Preparation has been thorough. During the three-week conference of the quadrennial event, South Korea will live up to its reputation as one of the most advanced IT and connected societies, offering paper-free digitalized presentations and procedures powered by a state-of-the-art wireless Internet environment allowing a simultaneous connection of 4,000 devices.
We would provide a gigabyte Internet connection that is 10 times faster than the normal Internet speed. The conference will also be serviced with multichannel IPTV and 3-D holographic technology to offer the most impressive IT convention environment.
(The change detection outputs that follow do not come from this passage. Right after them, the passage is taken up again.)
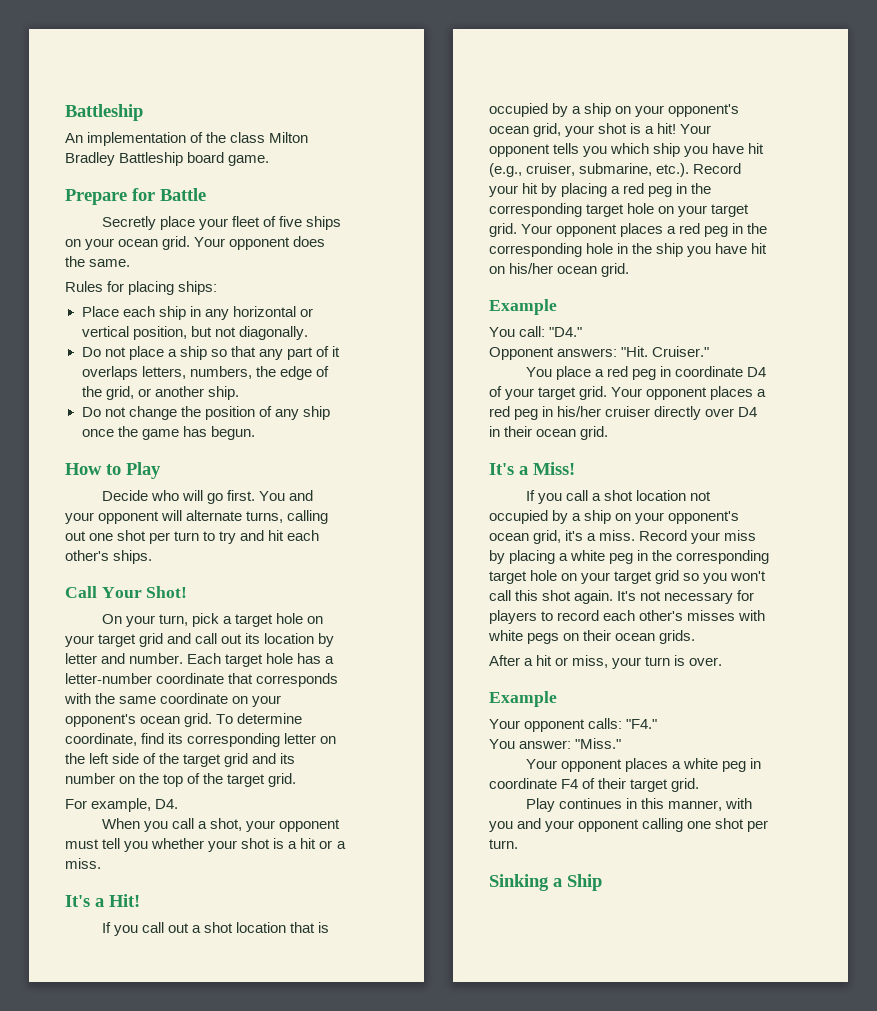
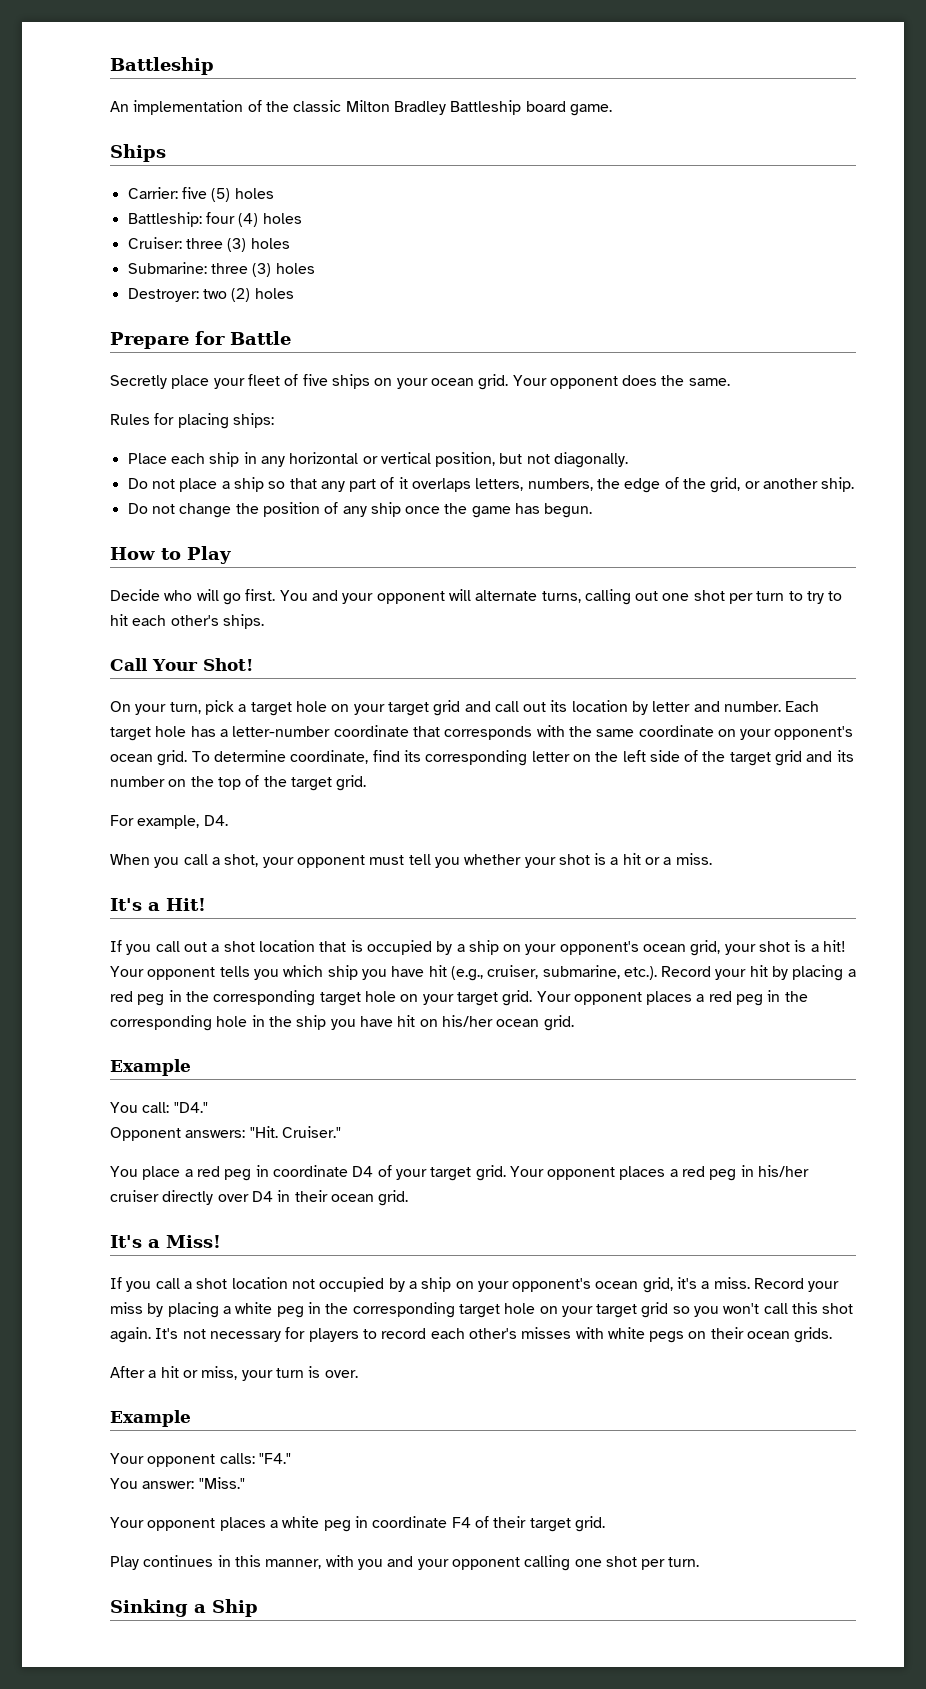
- An implementation of the class Milton Bradley Battleship board game.
+ An implementation of the classic Milton Bradley Battleship board game.
+ Ships
+ Carrier: five (5) holes
+ Battleship: four (4) holes
+ Cruiser: three (3) holes
+ Submarine: three (3) holes
+ Destroyer: two (2) holes
- You and your opponent will alternate turns, calling out one shot per turn to try and hit each other's ships.
+ You and your opponent will alternate turns, calling out one shot per turn to try to hit each other's ships.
We must use the festive momentum to revitalize investment in IT and the market so that we can stay ahead in the IT global ecosystem and generate new revenue sources. Most of all, we must ready ourselves for a hyper-connected society.
Cisco predicted that Internet devices would number more than 21 billion by 2018 and global IP traffic for fixed and mobile connections would reach an annual rate of 1.6 zettabytes - more than 1.5 trillion gigabytes per year. Ultra-high definition service, big data, simulation Internet and cloud services will feed new growth for the future industry. But infrastructure investment is needed to stay ahead of the competition. We must fully demonstrate our infrastructure capacities and skills during the ITU event that brings IT experts, officials and executives all around the world to draw attention and investment in our IT potentials. Foreign investment could help accelerate economic growth and create new jobs.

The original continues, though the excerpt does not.